Long
Term Care Insurance
Private
health Long Term Care Insurance
Health Long Term Care Insurance is one of the most controversial forms
of Long Term Care Insurance because of the conflict between the need
for the Long Term Care Insurance company to remain solvent versus
the need of its customers to remain healthy, which many view as a
basic human right. This conflict exists in a liberal healthcare system
because of the unpredictability of how patients respond to medical
treatment. Suppose a large number of customers of a particular Long
Term Care Insurance company were to contract a rare disease costing
10 million dollars to fight for each patient. The Long Term Care Insurance
company would be faced with the choice of either charging all its
future customers astronomical contributions (thus losing customers
and going out of business), paying all claims without complaint (thus
going out of business) or fighting the customers in an attempt to
deny the costly treatment (thus outraging patients and their families,
and becoming a target for lawsuits and legislation).

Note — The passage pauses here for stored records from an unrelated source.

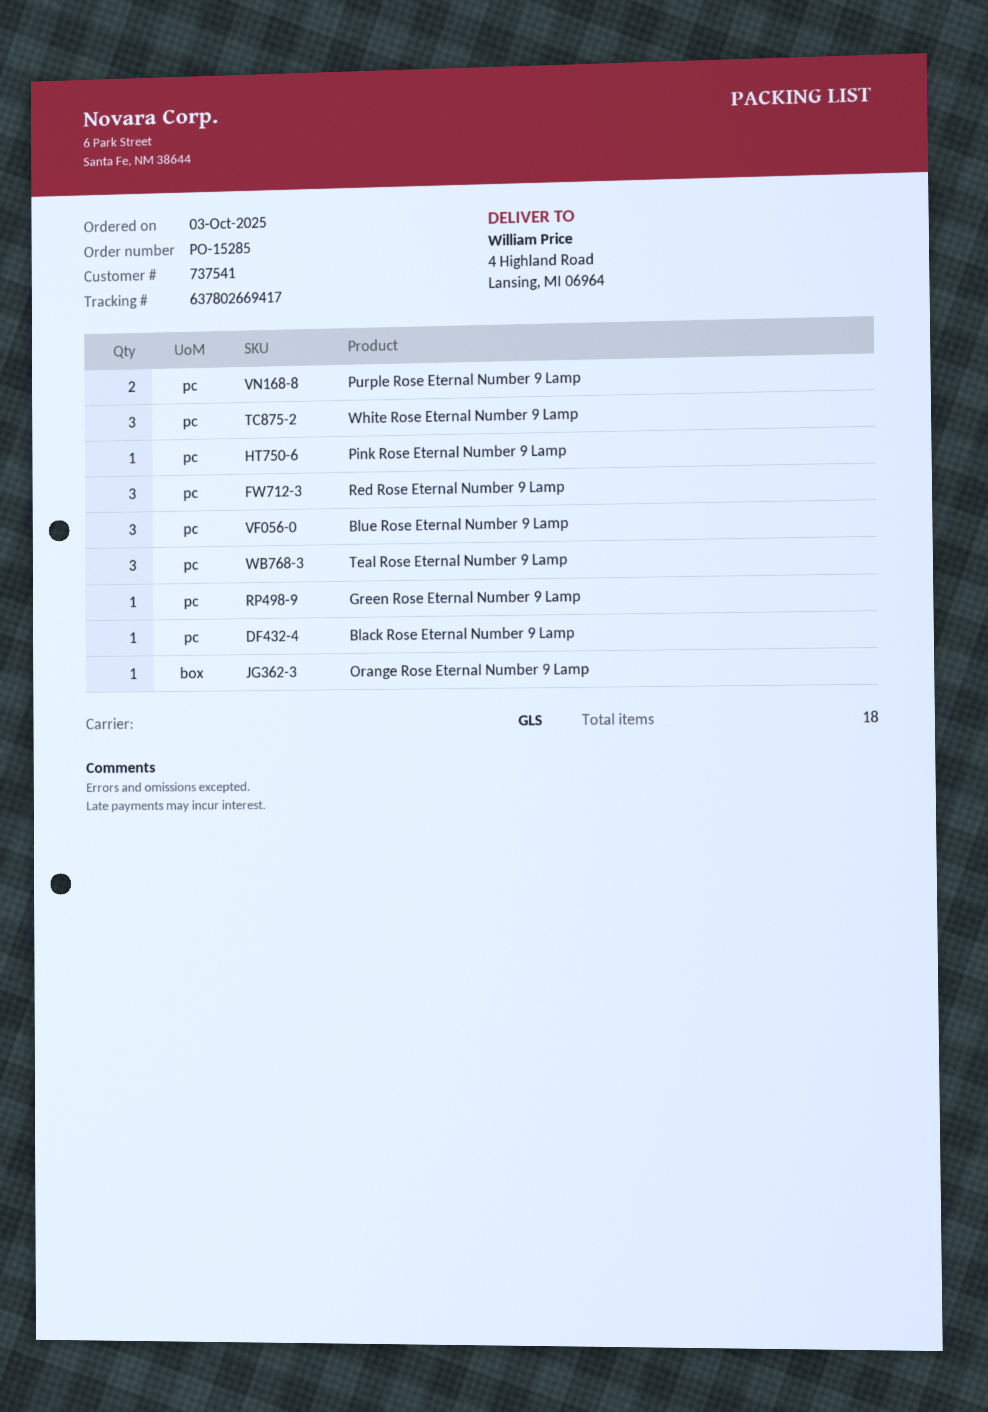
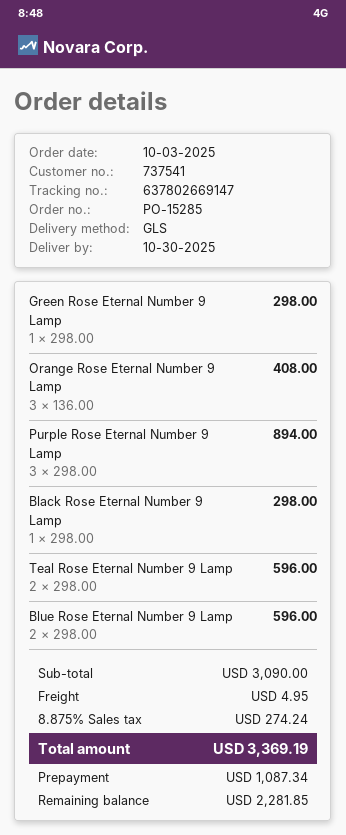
tracking number: 637802669417 -> 637802669147
Purple Rose Eternal Number 9 Lamp: 2 -> 3
White Rose Eternal Number 9 Lamp: 3 -> none
Pink Rose Eternal Number 9 Lamp: 1 -> none
Red Rose Eternal Number 9 Lamp: 3 -> none
Blue Rose Eternal Number 9 Lamp: 3 -> 2
Teal Rose Eternal Number 9 Lamp: 3 -> 2
Orange Rose Eternal Number 9 Lamp: 1 -> 3

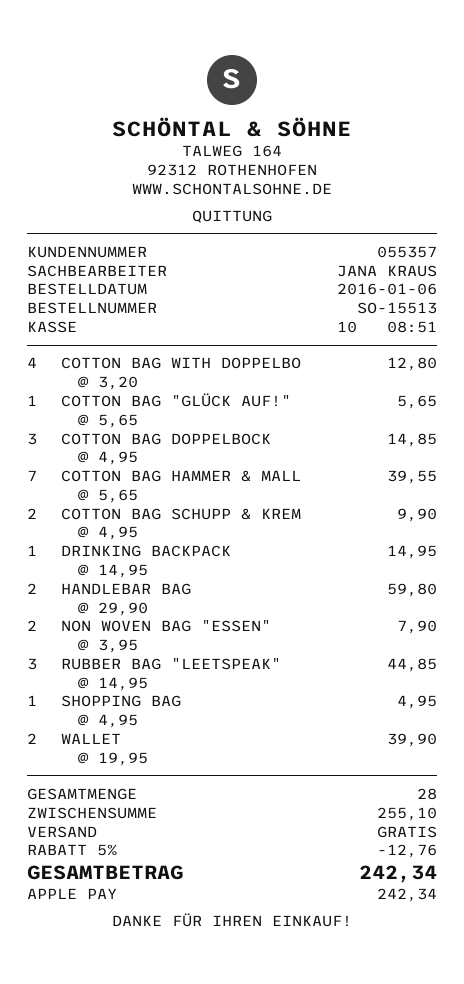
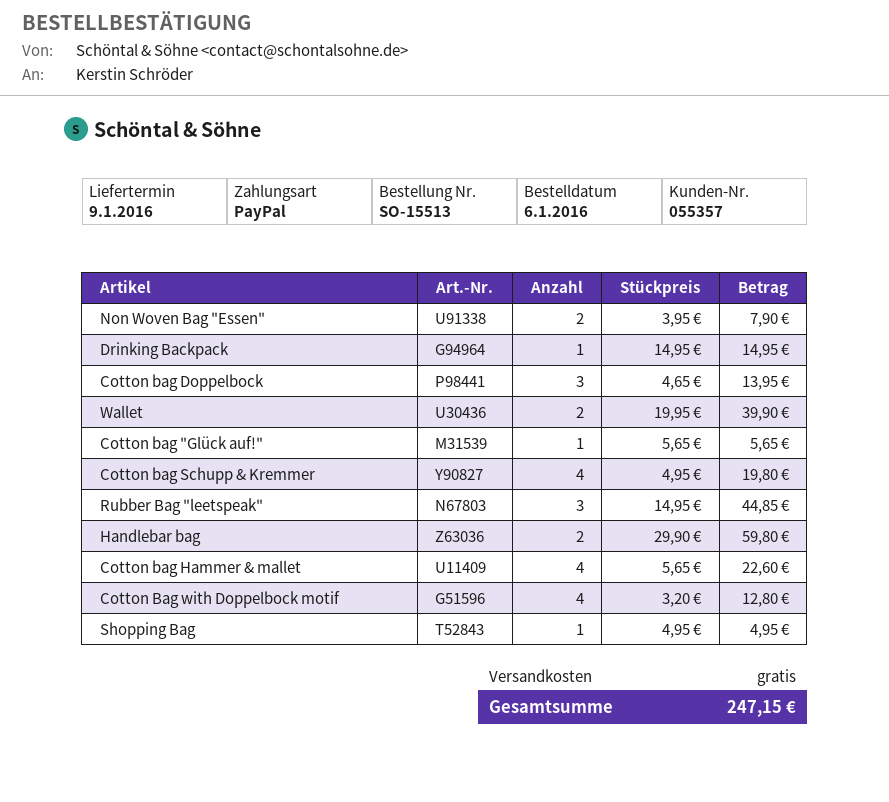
payment method: Apple Pay -> PayPal
COTTON BAG DOPPELBOCK: 3 x 4.95 = 14.85 -> 3 x 4.65 = 13.95
COTTON BAG HAMMER & MALL: 7 x 5.65 = 39.55 -> 4 x 5.65 = 22.60
COTTON BAG SCHUPP & KREM: 2 x 4.95 = 9.90 -> 4 x 4.95 = 19.80
discount: 5% = 12.76 -> none
total: 242.34 -> 247.15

There are further economic
problems with private health Long Term Care Insurance. Asymmetry of
information about a persons health and behaviour is likely to lead
to adverse selection and moral hazard. In essence, those seeking health
Long Term Care Insurance are likely to be those with existing medical
problems or high likelihood of future medical problems and those who
take out Long Term Care Insurance may engage in risky behaviour, such
as smoking and excessive alcohol consumption, which they otherwise
would not.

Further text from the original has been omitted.